The USMI cited a 2020 U.S. Census Bureau Report, that revealed the Hispanic population will be the primary contributors to the U.S. population growth over the next 40 years.
“Economic barriers and housing supply challenges for this population continue to keep homeownership out of reach for many of these potential homeowners. The income gap between Hispanics and non-Hispanic Whites remains steep, with non-Hispanic White households having a median income 26% higher than that of Hispanic households,” according to the USMI.
“In 2019, the median Hispanic household income was $56,113 (U.S. Census Bureau). Additionally, according to the National Association of Hispanic Real Estate Professional’s (NAHREP) 2020 State of Hispanic Homeownership Report, Hispanics also tend to have higher debt-to-income (DTI) ratios and lower credit scores, and given the youth in the Hispanic community, first-time homebuyers drive Hispanic homeownership gains. In 2019, 56% of Hispanic homeowners indicated that they were living in the first home they had ever owned, as reported by the U.S. Census Bureau’s 2019 American Housing Survey. Therefore, Hispanic homebuyers are an important demographic served by low down payment mortgage products, which benefit first-time and low- to moderate-income homebuyers primarily by bridging the down payment gap.”
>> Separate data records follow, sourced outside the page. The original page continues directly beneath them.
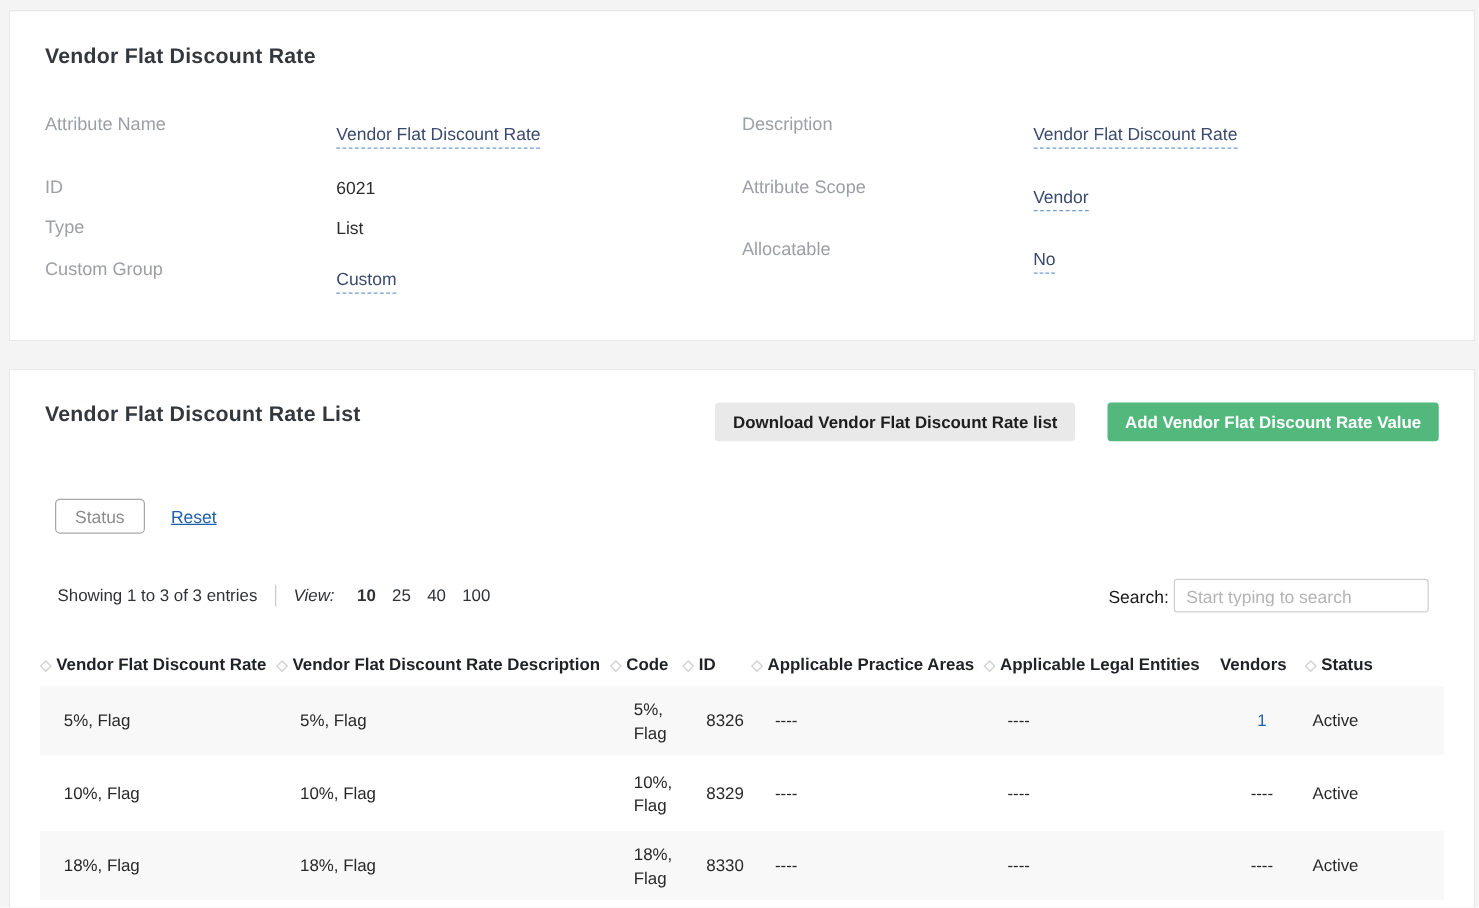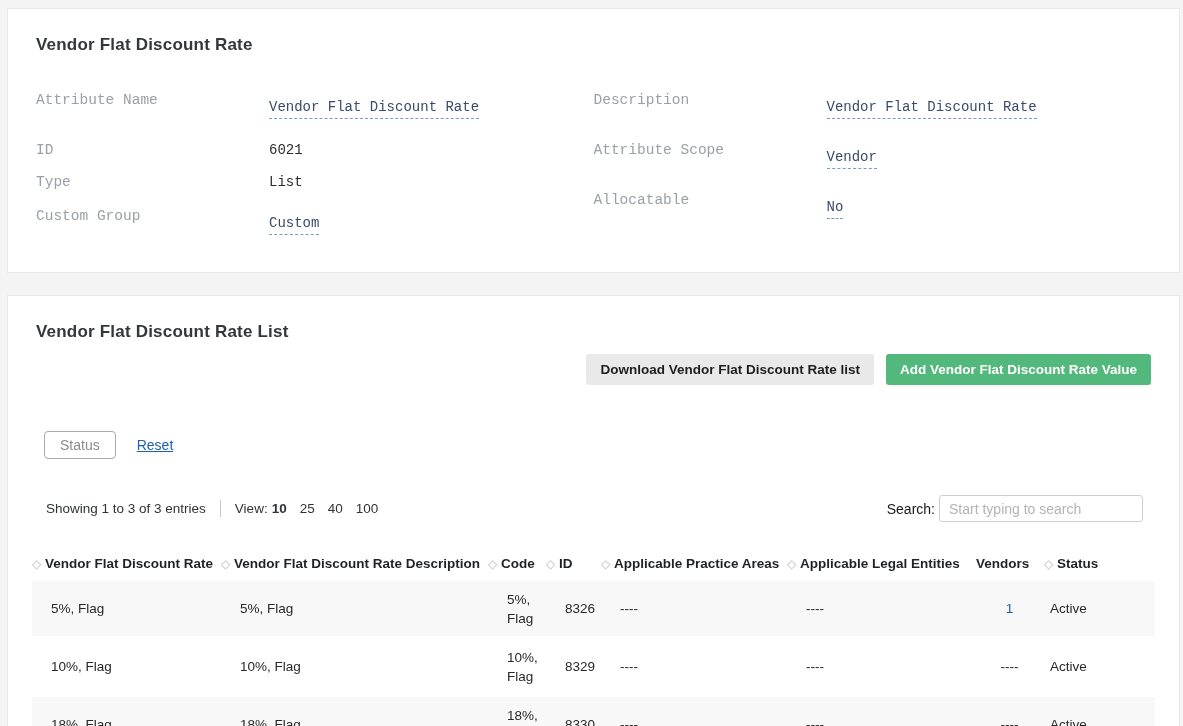--- a/index.html
+++ b/index.html
@@ -23,7 +23,7 @@
   
   .details { display:flex; margin-top:36px; }
   .details-col { width:50%; }
-  .field-row { display:flex; align-items:flex-start;font-family:Liberation Mono, monospace; }
+  .field-row { display:flex; align-items:flex-start; }
   .field-label { width:233px; flex:0 0 233px; color:#9aa0a6; font-size:14.5px; line-height:18px; }
   .field-value { font-size:14px; color:#2c2c2c; line-height:18px; }
   .dashed-link {

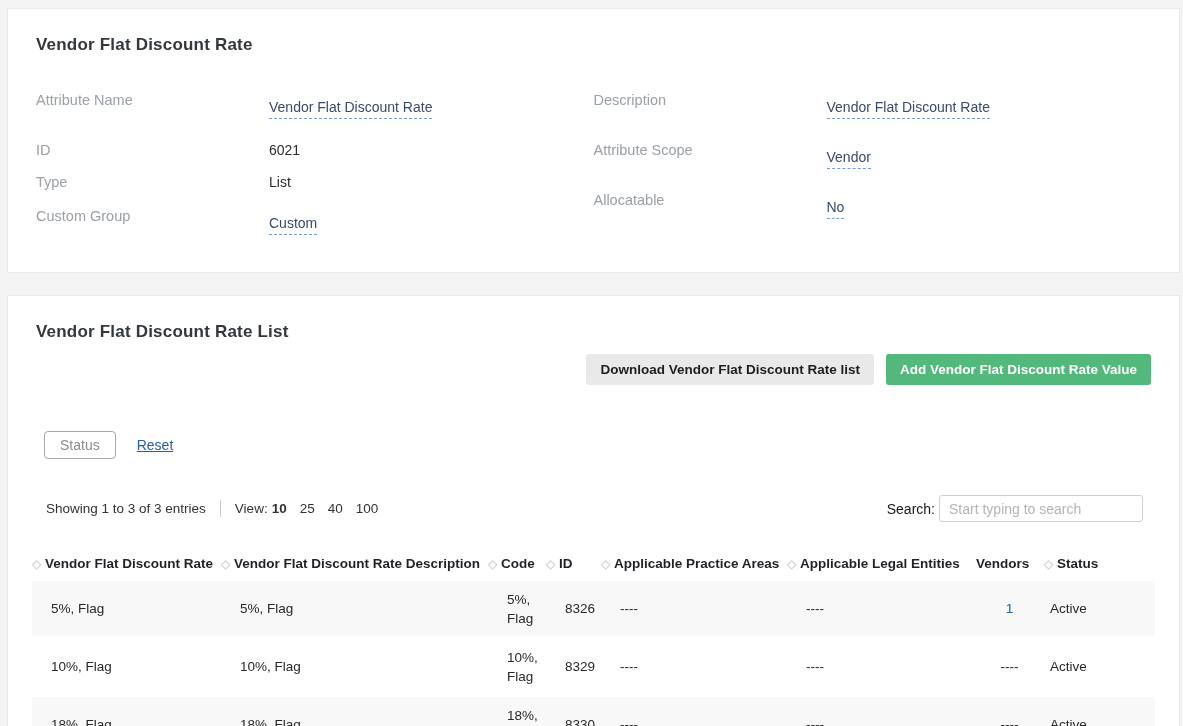--- a/index.html
+++ b/index.html
@@ -38,7 +38,7 @@
 
   
   .list-header { display:flex; justify-content:space-between; align-items:flex-start; padding:0 4px; }
-  .btn-group { display:flex; gap:12px;margin-top:32px; }
+  .btn-group { display:flex; gap:26px; }
   .btn { border:none; border-radius:3px; font-family:inherit; font-size:13.5px; font-weight:bold;
          padding:8px 14px; cursor:pointer; white-space:nowrap; }
   .btn-download { background:#e9e9e9; color:#1e1e1e; }

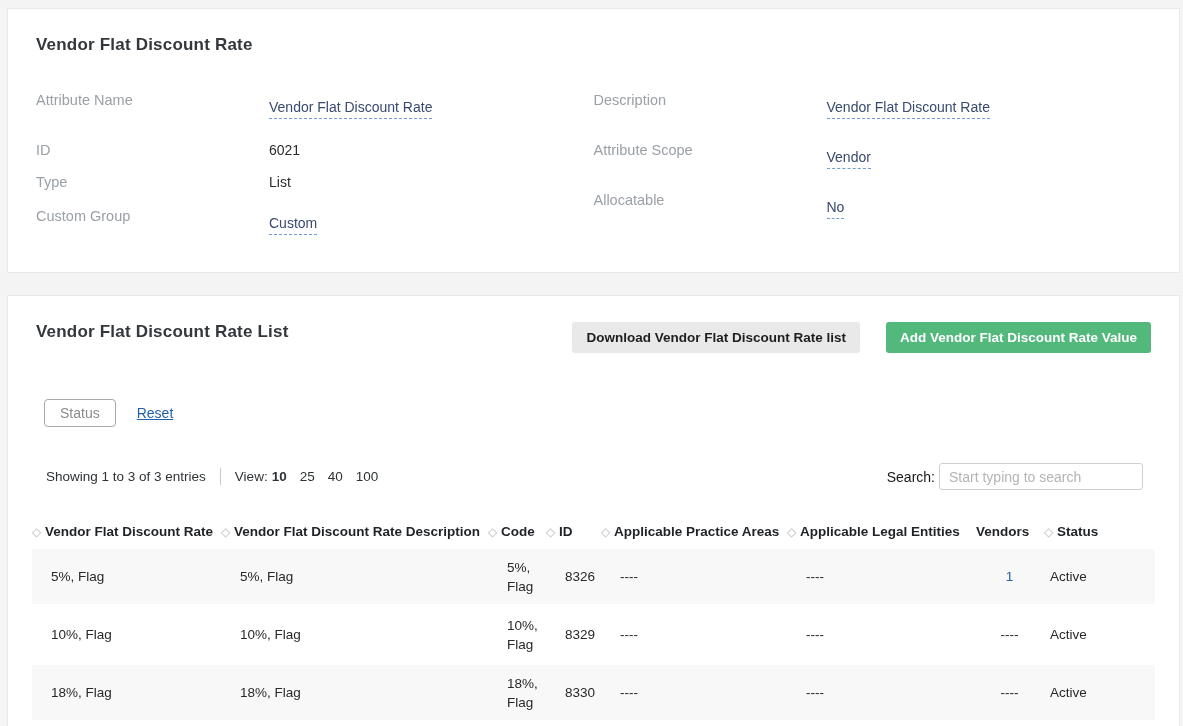--- a/index.html
+++ b/index.html
@@ -54,7 +54,7 @@
   .info-row { margin-top:36px; display:flex; justify-content:space-between; align-items:center; padding:0 12px 0 14px;gap:40px; }
   .info-left { display:flex; align-items:center; font-size:13.5px; color:#2f3336; }
   .v-divider { width:1px; height:17px; background:#c9c9c9; margin:0 14px; }
-  .view-label { margin-right:4px; }
+  .view-label { margin-right:18px;font-style:italic; }
   .view-opt { margin-right:13px; color:#2f3336; cursor:pointer; text-decoration:none; }
   .view-opt.selected { font-weight:bold;text-align:right; }
   .search-group { display:flex; align-items:center; }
That's not all, USMI's 2021 National Homeownership Market Survey of 1,000 adults, including an oversample of Hispanics, reported that 67% of the demographic consider owning a home as “very important.” Additionally, 53% of Hispanic respondents reported that they had experienced housing problems during the COVID-19 pandemic.
Of those issues, the primary concerns included evictions and falling behind on rent or mortgage payments. Despite the demographic being quite important in homeownership growth across the U.S., the survey showed that there are still many barriers for the Hispanic population.
According to the survey, 66% of Hispanics indicated that the lack of affordable homes is the biggest housing-related issue.
“Additionally, 20% said that one of the biggest challenges they face when buying a home is the inability to afford a 20%t down payment, as monthly housing costs consume a large amount of Hispanics’ income – nearly 60% said they spend 30+ percent of their monthly household income on housing,” according to the report.
The USMI survey also revealed that 65% of Hispanics suggested there is socioeconomic bias in the homebuying process, with the survey finding that lower levels of income, lack of intergenerational wealth for down payments, and difficulties in the credit scoring system are the most significant barriers for increasing minority homeownership in the U.S.